◆ **What is expected**: Transcribe all of the entries below exactly. Leave out the pictures.

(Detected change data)
☆ ☆ ☆ ☆ ☆

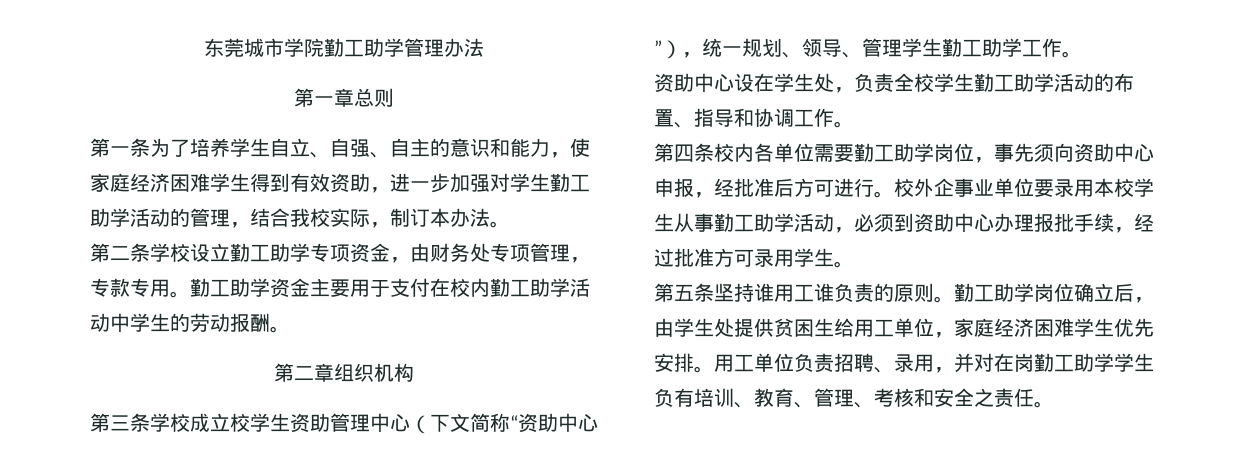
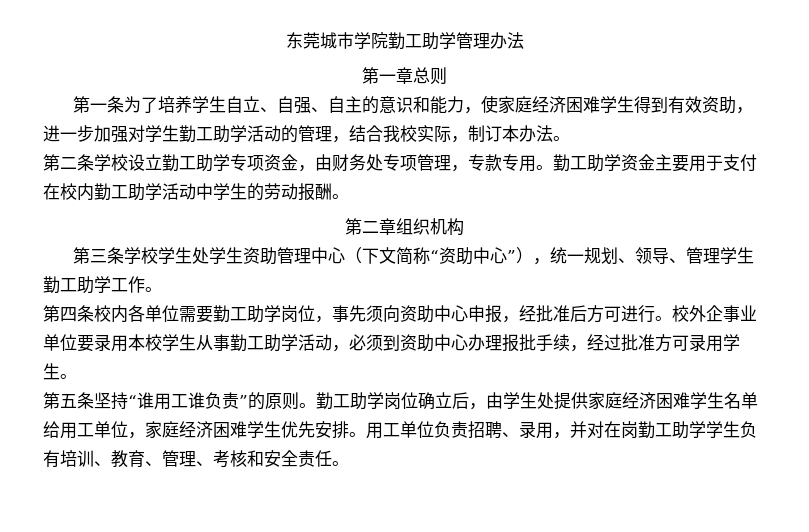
- 第三条学校成立校学生资助管理中心（下文简称“资助中心”），统一规划、领导、管理学生勤工助学工作。
+ 第三条学校学生处学生资助管理中心（下文简称“资助中心”），统一规划、领导、管理学生勤工助学工作。
- 资助中心设在学生处，负责全校学生勤工助学活动的布置、指导和协调工作。
- 第五条坚持谁用工谁负责的原则。
+ 第五条坚持“谁用工谁负责”的原则。
- 勤工助学岗位确立后，由学生处提供贫困生给用工单位，家庭经济困难学生优先安排。
+ 勤工助学岗位确立后，由学生处提供家庭经济困难学生名单给用工单位，家庭经济困难学生优先安排。
- 用工单位负责招聘、录用，并对在岗勤工助学学生负有培训、教育、管理、考核和安全之责任。
+ 用工单位负责招聘、录用，并对在岗勤工助学学生负有培训、教育、管理、考核和安全责任。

☆ ☆ ☆ ☆ ☆

◆ **Task response**:
- 第三条学校成立校学生资助管理中心（下文简称“资助中心”），统一规划、领导、管理学生勤工助学工作。
+ 第三条学校学生处学生资助管理中心（下文简称“资助中心”），统一规划、领导、管理学生勤工助学工作。
- 资助中心设在学生处，负责全校学生勤工助学活动的布置、指导和协调工作。
- 第五条坚持谁用工谁负责的原则。
+ 第五条坚持“谁用工谁负责”的原则。
- 勤工助学岗位确立后，由学生处提供贫困生给用工单位，家庭经济困难学生优先安排。
+ 勤工助学岗位确立后，由学生处提供家庭经济困难学生名单给用工单位，家庭经济困难学生优先安排。
- 用工单位负责招聘、录用，并对在岗勤工助学学生负有培训、教育、管理、考核和安全之责任。
+ 用工单位负责招聘、录用，并对在岗勤工助学学生负有培训、教育、管理、考核和安全责任。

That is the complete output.